The first application for the new geometry kernel is the Dyndrite Additive Toolkit, which is designed to improve 3D printing workflows. The toolkit directly imports CAD design files, maintains original spline data and uses the data to drive additive manufacturing processes. The fully native GPU Kernel handles additive-specific computations such as lattice, support and slice generation, in some cases reducing compute times from hours or days to minutes or seconds, according to the company. For heavy use cases, the Dyndrite kernel is naturally scalable with access to additional GPU nodes, whether locally or in the cloud.
Workstations can be equipped with multiple GPUs to handle a variety of DfAM tasks. For example, the Dell Precision 3000, 5000 and 7000 series of fixed workstations and mobile workstations can all be configured with NVIDIA GPUs. They are also certified for use with popular design engineering software packages.

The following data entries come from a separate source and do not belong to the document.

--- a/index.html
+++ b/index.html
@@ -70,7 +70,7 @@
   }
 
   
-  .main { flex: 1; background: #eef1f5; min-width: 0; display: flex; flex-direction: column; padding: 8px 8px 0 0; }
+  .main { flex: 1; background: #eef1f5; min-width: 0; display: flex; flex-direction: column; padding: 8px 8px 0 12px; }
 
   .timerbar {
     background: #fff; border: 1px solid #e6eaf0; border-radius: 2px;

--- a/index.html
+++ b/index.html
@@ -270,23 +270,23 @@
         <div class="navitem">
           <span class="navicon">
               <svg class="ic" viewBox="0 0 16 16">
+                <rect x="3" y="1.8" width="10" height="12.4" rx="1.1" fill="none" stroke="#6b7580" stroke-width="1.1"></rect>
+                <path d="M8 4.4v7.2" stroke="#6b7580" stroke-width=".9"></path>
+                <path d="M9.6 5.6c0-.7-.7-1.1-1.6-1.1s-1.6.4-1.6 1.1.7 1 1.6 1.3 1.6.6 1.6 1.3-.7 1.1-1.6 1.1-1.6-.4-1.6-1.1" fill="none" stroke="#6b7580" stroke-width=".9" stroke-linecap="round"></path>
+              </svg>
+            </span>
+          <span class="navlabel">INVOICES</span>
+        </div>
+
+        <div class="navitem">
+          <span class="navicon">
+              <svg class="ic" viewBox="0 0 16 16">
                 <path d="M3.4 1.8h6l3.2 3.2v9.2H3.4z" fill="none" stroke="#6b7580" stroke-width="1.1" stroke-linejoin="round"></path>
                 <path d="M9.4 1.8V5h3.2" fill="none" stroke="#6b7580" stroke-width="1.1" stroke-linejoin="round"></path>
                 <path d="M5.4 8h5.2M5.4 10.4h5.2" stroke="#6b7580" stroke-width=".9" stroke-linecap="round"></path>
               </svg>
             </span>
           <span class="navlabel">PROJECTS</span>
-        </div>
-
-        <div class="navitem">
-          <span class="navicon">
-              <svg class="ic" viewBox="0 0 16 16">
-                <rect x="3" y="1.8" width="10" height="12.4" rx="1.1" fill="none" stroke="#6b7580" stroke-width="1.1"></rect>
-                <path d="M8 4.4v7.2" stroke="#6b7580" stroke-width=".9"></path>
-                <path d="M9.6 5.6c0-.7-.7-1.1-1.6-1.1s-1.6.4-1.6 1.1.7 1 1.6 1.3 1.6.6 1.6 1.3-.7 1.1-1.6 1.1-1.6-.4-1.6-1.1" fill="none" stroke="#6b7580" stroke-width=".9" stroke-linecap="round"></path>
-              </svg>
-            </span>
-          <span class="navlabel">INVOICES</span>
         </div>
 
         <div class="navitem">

“Dyndrite's geometry kernel is purpose-built to use every bit, flop, register and clock cycle of the latest NVIDIA GPU,” said Shawn Hopwood, Dyndrite’s chief marketing officer. Thank's to NVIDIA's GPGPU programming paradigm, CUDA, Dyndrite can run all the computations of its kernel on the GPU. Though Dyndrite minimally needs a Maxwell architecture to run, the latest Turing line computes 5-15x faster over the Maxwell line for Dyndrite's CAD to Print workflows.
Another additive manufacturing startup is Atlas 3D. Its thermal circuit network simulation process can work with either GPUs or CPUs. The product—Sunata—simulates the build process to find the optimal orientation for printing and automatically generates support structures. Chad Barden, CEO of Atlas 3D, says the CPU-based Sunata can calculate 100 orientations using thermal distortion faster than most competing solutions can simulate distortion on one orientation. The new GPU version, Barden tells DE, is “20 times faster than the CPU version.”

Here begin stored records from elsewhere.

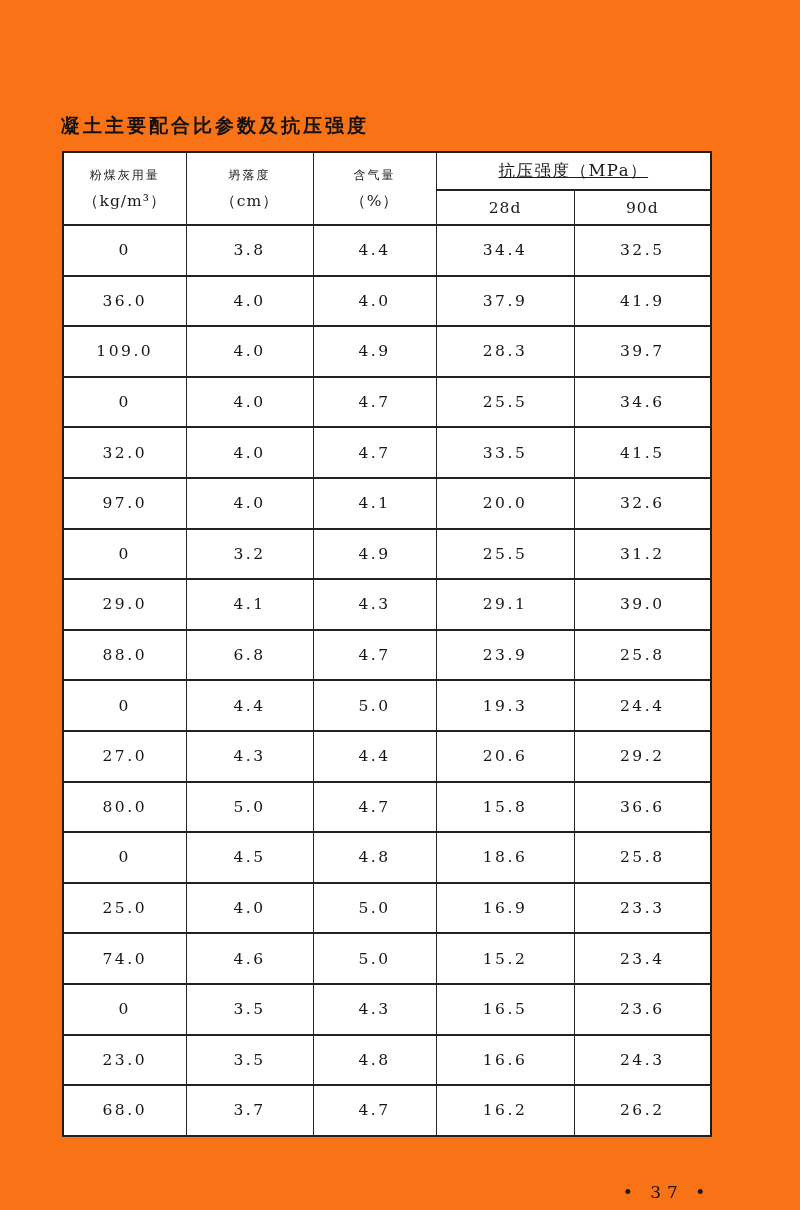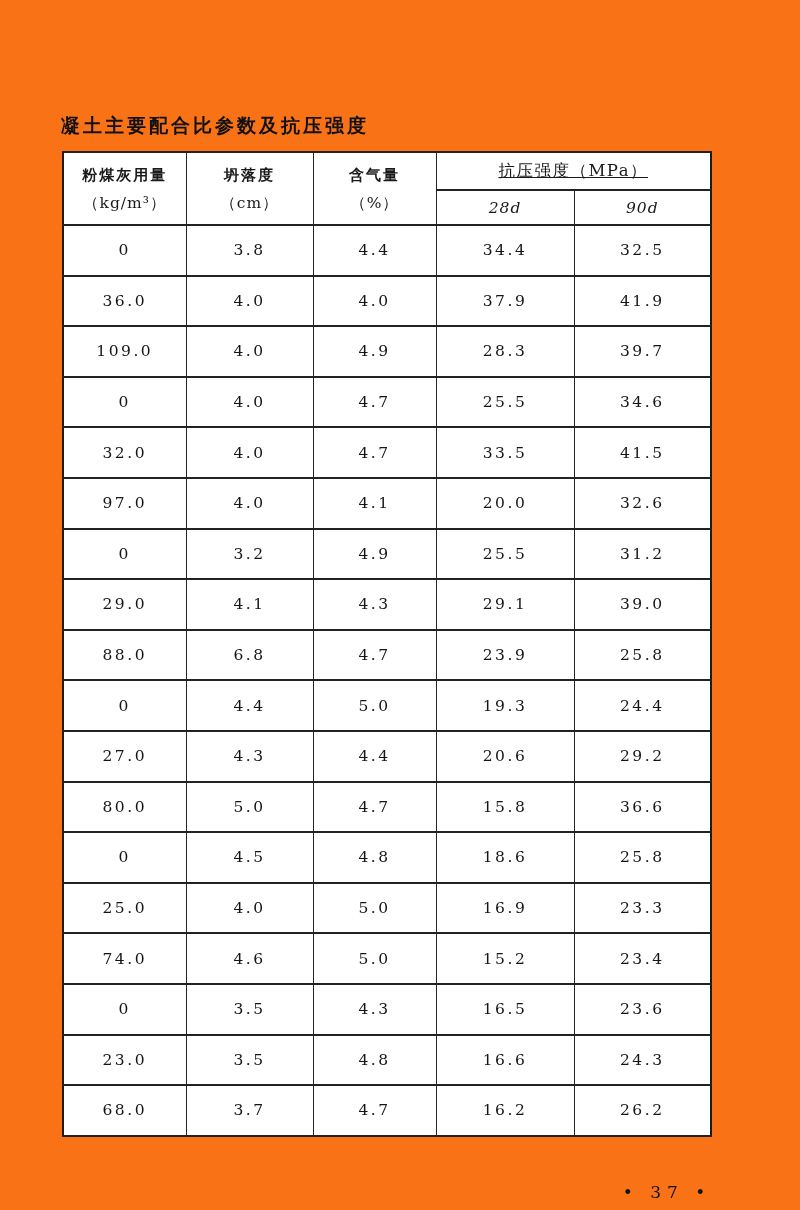--- a/index.html
+++ b/index.html
@@ -49,11 +49,10 @@
     background: #ffffff;
   }
   thead .hdr-label {
-    font-size: 15px;
+    font-size: 12px;
     letter-spacing: 2px;
     line-height: 1.0;
     padding-top: 2px;
-    font-weight: bold;
   }
   thead .hdr-unit {
     font-size: 15.5px;

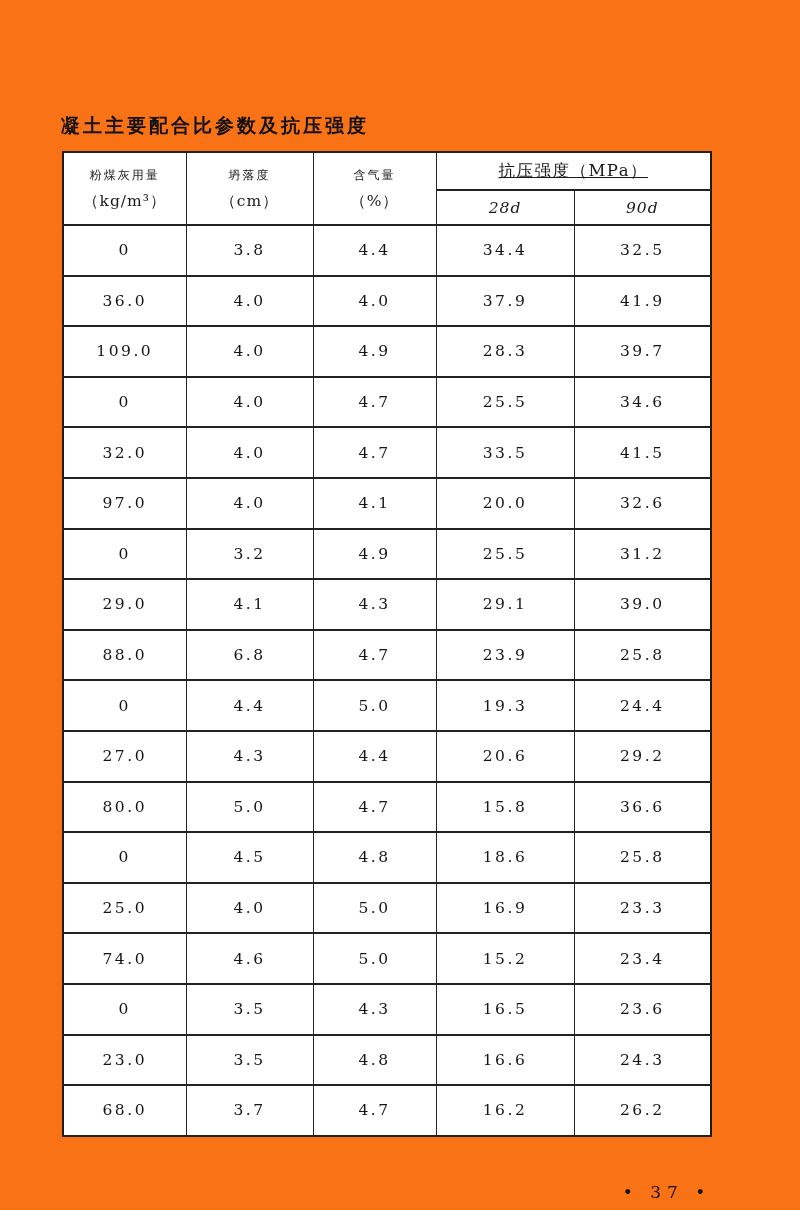--- a/index.html
+++ b/index.html
@@ -70,7 +70,6 @@
     font-size: 15.5px;
     letter-spacing: 1px;
     height: 33px;
-    font-style: italic;
   }
   th.span-head {
     height: 69px;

“What we see is that in order to industrialize and use the (additive manufacturing) technology in higher volume production scenarios, we need to do a few things to get it right,” Ravi Shankar, director of global simulation product marketing for Siemens PLM Software, tells DE. “One critical area is to do what we call first-time-right print. Typically, companies attempt to print a part multiple times at a high cost before they actually achieve an acceptable result. That is delaying the transition of what is a very exciting technology into real production scenarios.”
That affects what is traditionally thought of as a strength of 3D printing, as opposed to traditional manufacturing: material waste. However, 3D printing still has a higher amount of scrap than traditional manufacturing. In addition to material cost, additive manufacturing systems energy costs and the labor required to load, monitor and maintain them all add up.
“A number of factors complicate minimizing the cost of additive manufacturing, including build orientation, envelope utilization, build time, energy consumption, product design, and labor,” according to NIST’s Costs and Cost Effectiveness ofAdditive Manufacturing. “The simple orientation of the part in the build chamber can result in as much as 160% increase in the energy consumed. Additionally, fully utilizing the build chamber reduces the per-unit cost significantly.”
Being able to visualize the additive manufacturing process and optimize its many variables via DfAM software and techniques will further increase the rate of adoption in additive manufacturing.